Answer: Point-slope form equation:
Using the point-slope form equation, which is y - y₁ = m(x - x₁), where (x₁, y₁) is the given point and m is the slope, we can substitute the given values to find the equation.
Point = (-9, 3)
Slope = -2/3
Using the point-slope form equation:
y - 3 = (-2/3)(x - (-9))
Simplifying:
y - 3 = (-2/3)(x + 9)
Expanding:
y - 3 = (-2/3)x - 6
Rearranging:
y = (-2/3)x - 3
Therefore, the equation of the line is y = (-2/3)x - 3.
Parallel to y = 5x - 2:
The parallel line will have the same slope (5) as the given line because parallel lines have the same slope. The y-intercept is given as -3.
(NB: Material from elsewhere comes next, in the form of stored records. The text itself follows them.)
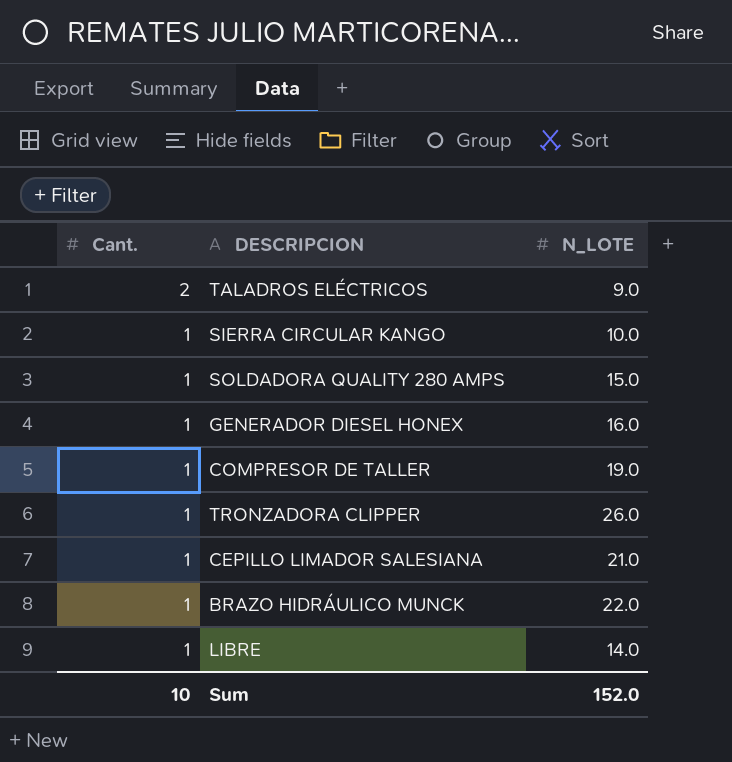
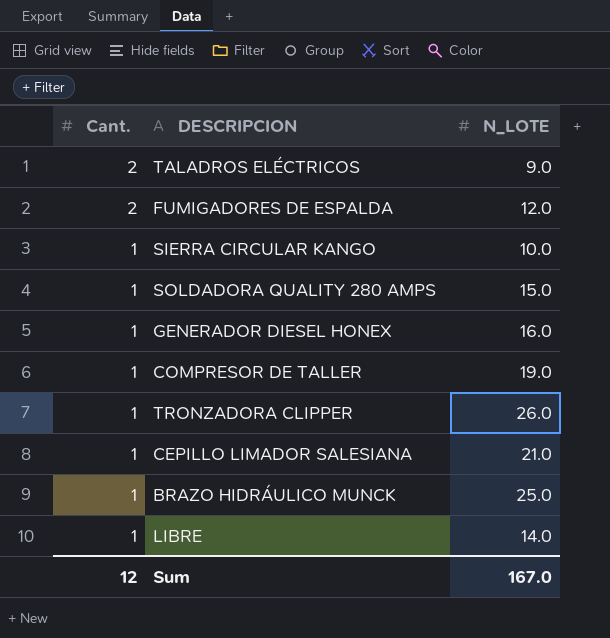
row FUMIGADORES DE ESPALDA: none -> 2 | 12.0
BRAZO HIDRÁULICO MUNCK | N_LOTE: 22.0 -> 25.0
Sum | Cant.: 10 -> 12
Sum | N_LOTE: 152.0 -> 167.0

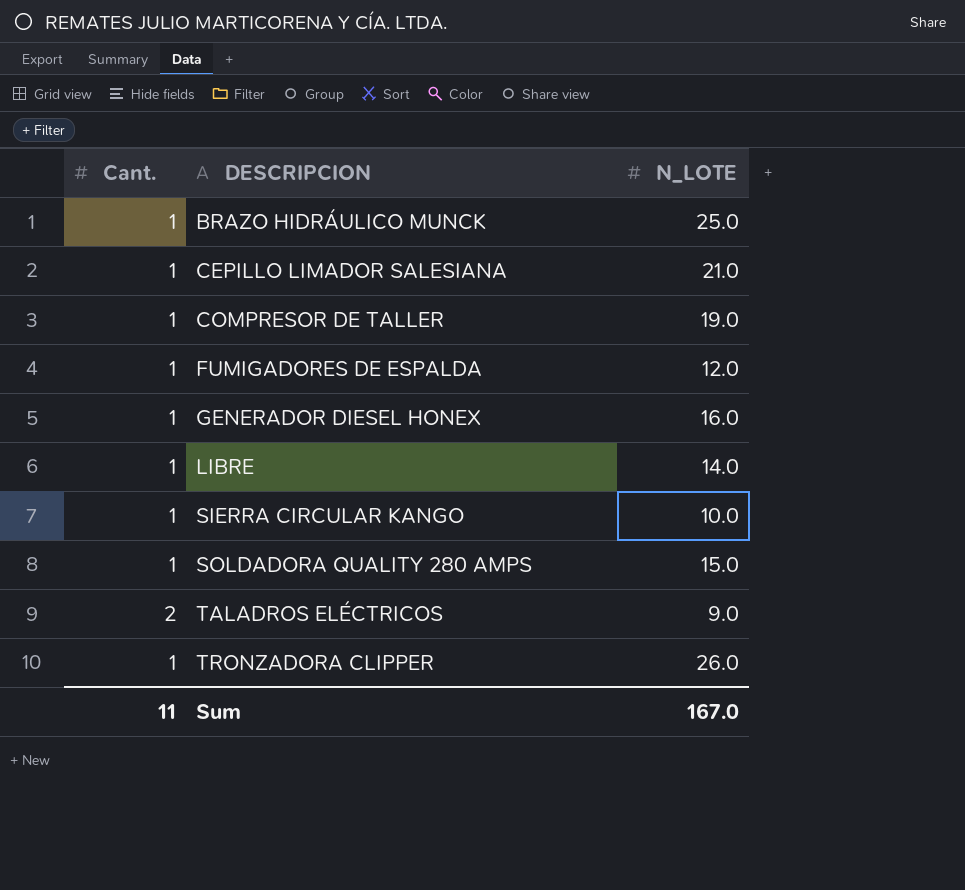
row order: Cant. descending -> DESCRIPCION ascending
FUMIGADORES DE ESPALDA | Cant.: 2 -> 1
Sum | Cant.: 12 -> 11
Using the slope-intercept form equation, which is y = mx + b, where m is the slope and b is the y-intercept, we can substitute the given values to find the equation.
Slope = 5
Y-intercept = -3
Therefore, the equation of the line is y = 5x - 3.
Perpendicular to y = (1/2)x + 1:
To find the perpendicular line, we need to take the negative reciprocal of the slope (1/2). The negative reciprocal of a number is obtained by flipping the fraction and changing the sign.
The given line has a slope of 1/2, so the perpendicular line will have a slope of -2 (negative reciprocal of 1/2). The y-intercept is given as 9.
Using the slope-intercept form equation, which is y = mx + b, where m is the slope and b is the y-intercept, we can substitute the given values to find the equation.
Slope = -2
Y-intercept = 9
Therefore, the equation of the line is y = -2x + 9.